Bagaimana jika seorang suami minum susu ASI perahan istrinya yang  sedang ditaruh di kulkas, bolehkah? Apakah suami akan menjadi sepersusuan istri?

Ustazah Aini Aryani Lc, dari laman tayangan Rumah Fiqih menjelaskan bahwa mahram sepersusuan tidak begitu saja terjadi hanya gara-gara diminum. Harus memenuhi empat syarat berikut ini:

1. ASI harus masuk perut yang minum

Apabila bayi minum lalu dimuntahkan maka tidak terjadi kemahraman.

2. Minum ASI harus sampai kenyang

Indikator kenyangnya bayi minum ASI adalah tertidur. Atau bayinya melepas puting begitu saja. Juga bisa dari sendawa si bayi.

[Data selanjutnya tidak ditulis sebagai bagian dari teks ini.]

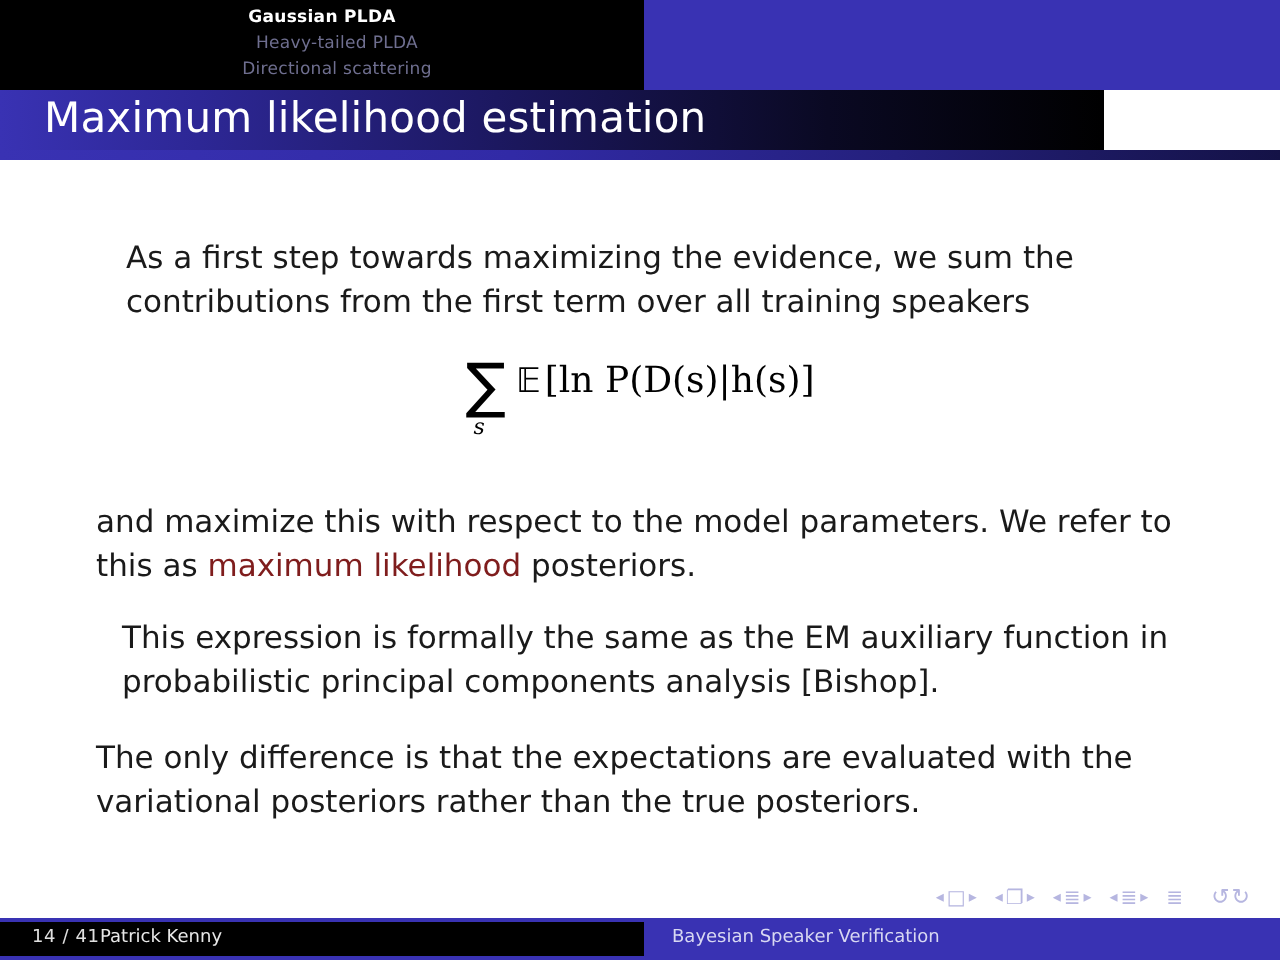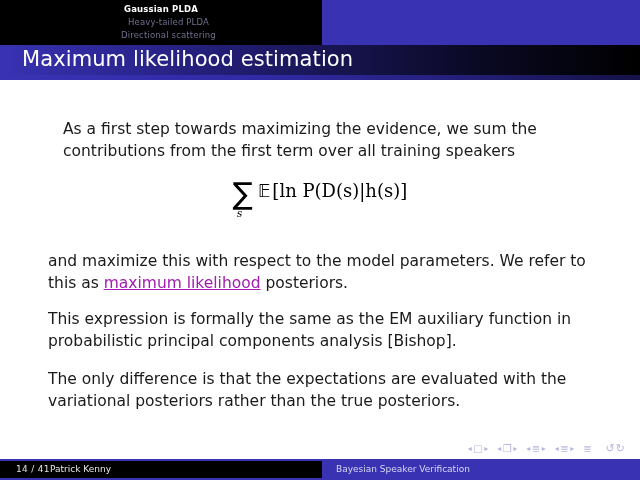--- a/index.html
+++ b/index.html
@@ -59,7 +59,7 @@
   .titlebar {
     position: absolute;
     top: 45px; left: 0;
-    width: 640px;
+    width: 552px;
     height: 30px;
     background: linear-gradient(to right, #3932b3 0%, #2d2795 18%, #1c1860 45%, #0a0923 75%, #000000 100%);
     text-align: right;

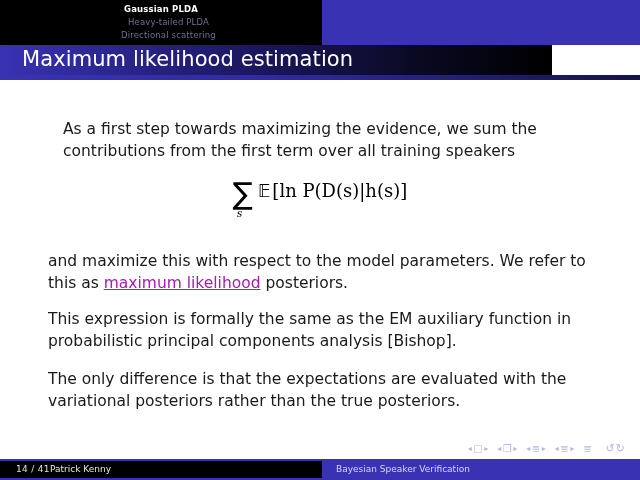--- a/index.html
+++ b/index.html
@@ -102,7 +102,7 @@
   .para-3 { top: 228px; }
   .para-4 { top: 288px; }
 
-  .hl-red { color: #a21caf; text-decoration: underline; }
+  .hl-red { color: #7f1d1d; }
 
   
   .equation {

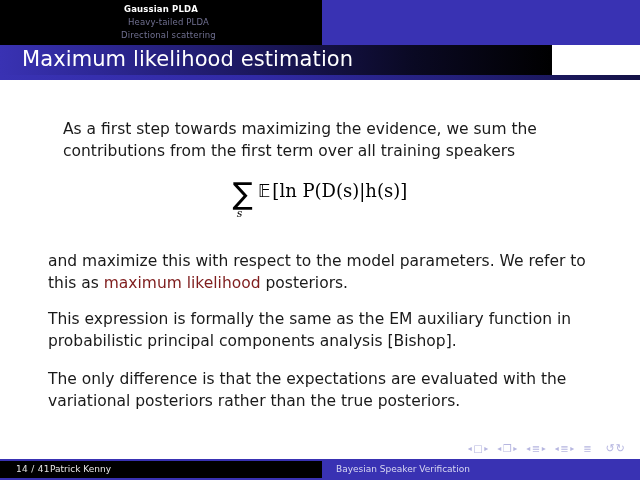--- a/index.html
+++ b/index.html
@@ -99,7 +99,7 @@
   }
   .para-1 { top: 38px; margin-left: 15px; }
   .para-2 { top: 170px; }
-  .para-3 { top: 228px; }
+  .para-3 { top: 228px; margin-left: 13px; }
   .para-4 { top: 288px; }
 
   .hl-red { color: #7f1d1d; }

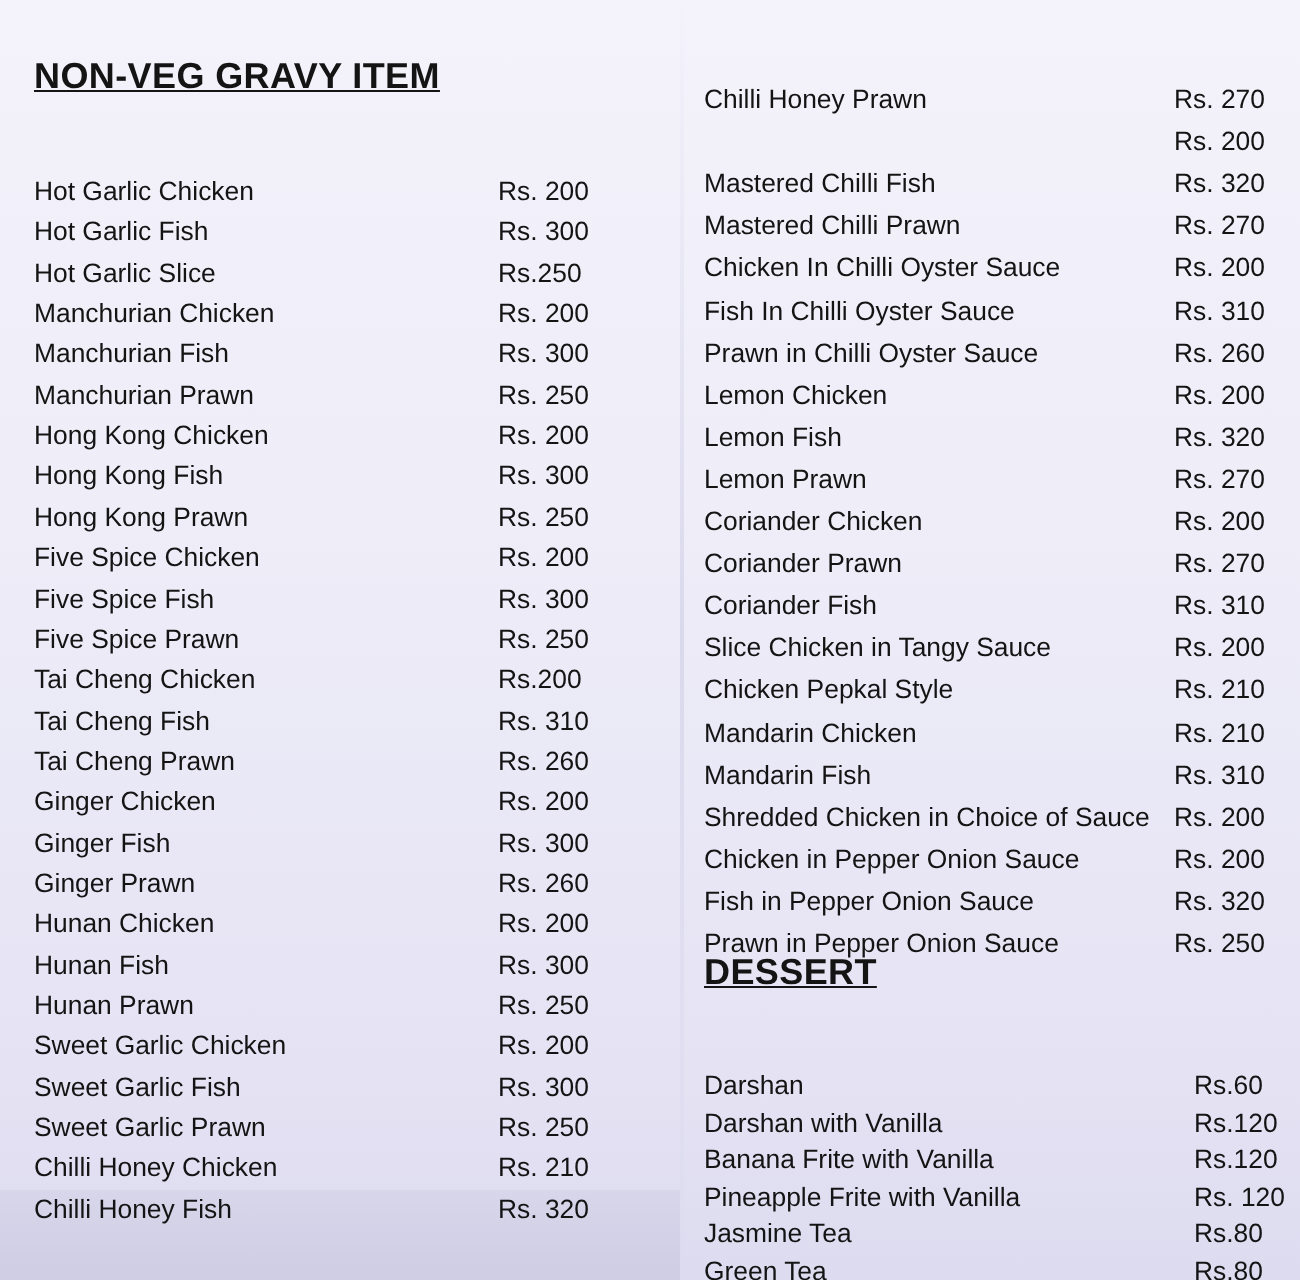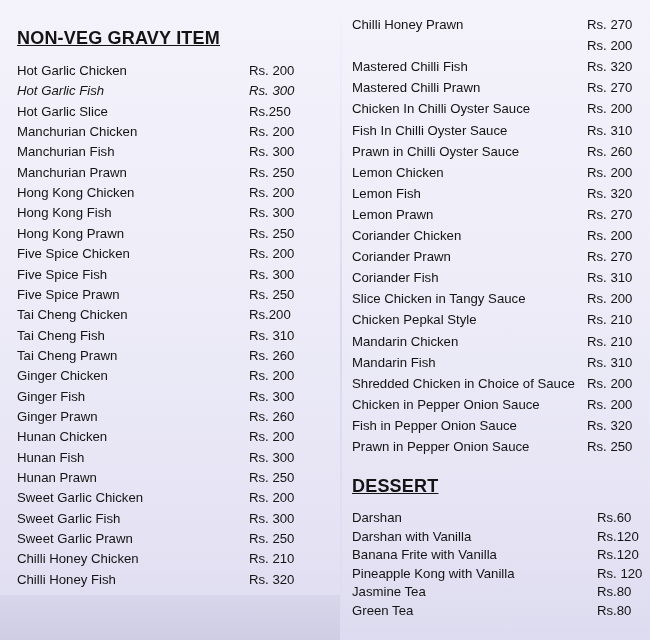--- a/index.html
+++ b/index.html
@@ -17,7 +17,7 @@
     position:absolute; font-weight:bold; font-size:18px;
     text-decoration:underline; letter-spacing:0.2px;
   }
-  .row { position:absolute; left:0; right:0; height:20px; font-size:13.2px; line-height:20px; }
+  .row { position:absolute; left:0; right:0; height:20px; font-size:13.2px; line-height:20px;margin-top:25px; }
   .row .name { position:absolute; left:0; white-space:nowrap; }
   .row .price { position:absolute; white-space:nowrap; }
   .shadow-band {

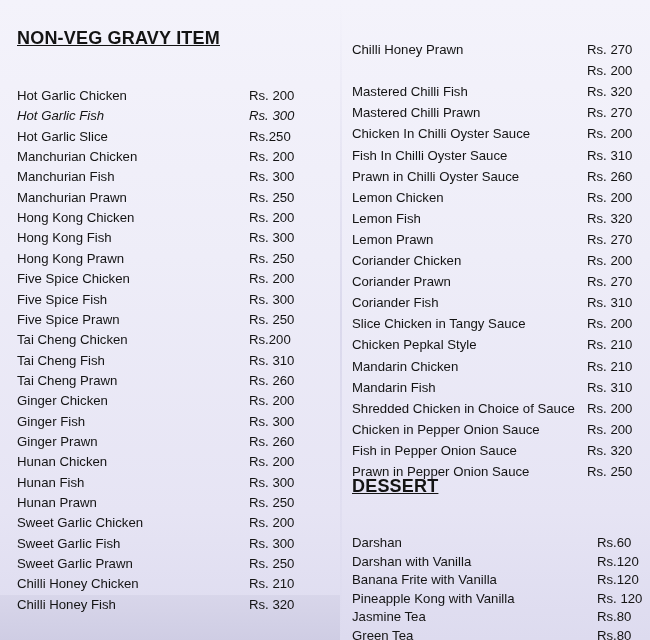--- a/index.html
+++ b/index.html
@@ -43,7 +43,7 @@
           <span class="name">Hot Garlic Chicken</span>
           <span class="price" style="left: 232px;">Rs. 200</span>
         </div>
-        <div class="row" style="top: 81.35px; font-style: italic;">
+        <div class="row" style="top: 81.35px;">
           <span class="name">Hot Garlic Fish</span>
           <span class="price" style="left: 232px;">Rs. 300</span>
         </div>

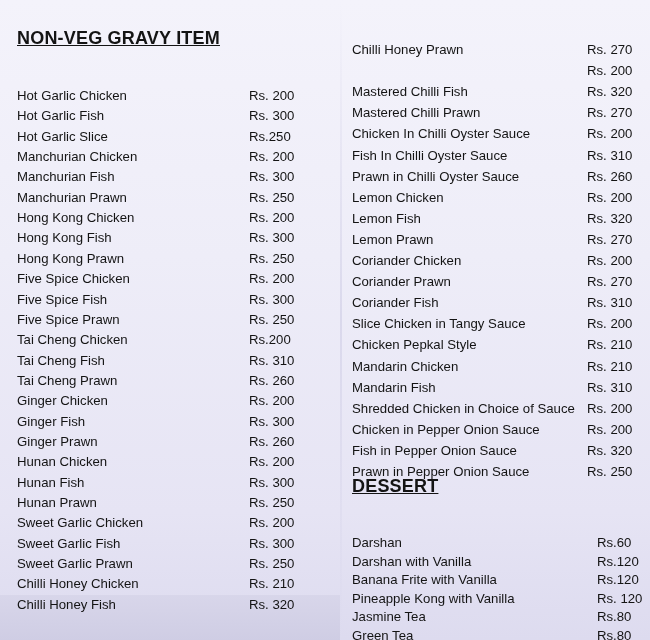--- a/index.html
+++ b/index.html
@@ -247,7 +247,7 @@
           <span class="price" style="left: 245px;">Rs.120</span>
         </div>
         <div class="row" style="top: 563.5px;">
-          <span class="name">Pineapple Kong with Vanilla</span>
+          <span class="name">Pineapple Frite with Vanilla</span>
           <span class="price" style="left: 245px;">Rs. 120</span>
         </div>
         <div class="row" style="top: 582px;">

3. Minimal minum ASI lima,  kali menurut pandangan ulama


Mayoritas ulama Fiqih dari Hanbali, Syafii, Maliki, Hanafi mengatakan bahwa kalau belum lima kali minum susunya maka belum terjadi mahram sepersusuan. Misalnya ibu yang melahirkan anak pertamanya ASI belum keluar. Satu hari dua hari mungkin bayi masih kuat, namun kalau hingga tiga hari biasanya dokter atau bidan memberikan saran minum susu formula untuk bayi. Atau jika ada suster yang kebetulan masa menyusui dan menawarkan ASInya, makabayi belum bisa dikatakan mahram dari suster apabila hanya minum sebanyak tiga kali.

4. Bayi yang maksimal usianya 2 tahun hijriah.

Bukan bayi yang berusia 32 tahun.

Kalau suami yang meminum ASI tadi memenuhi empat syarat di atas, maka terjadi kemahraman. Bila sarat 1, 2, 3 terpenuhi maka yang sulit terlewati adalah syarat keempat. Maka tidak terjadi hubungan kemahraman.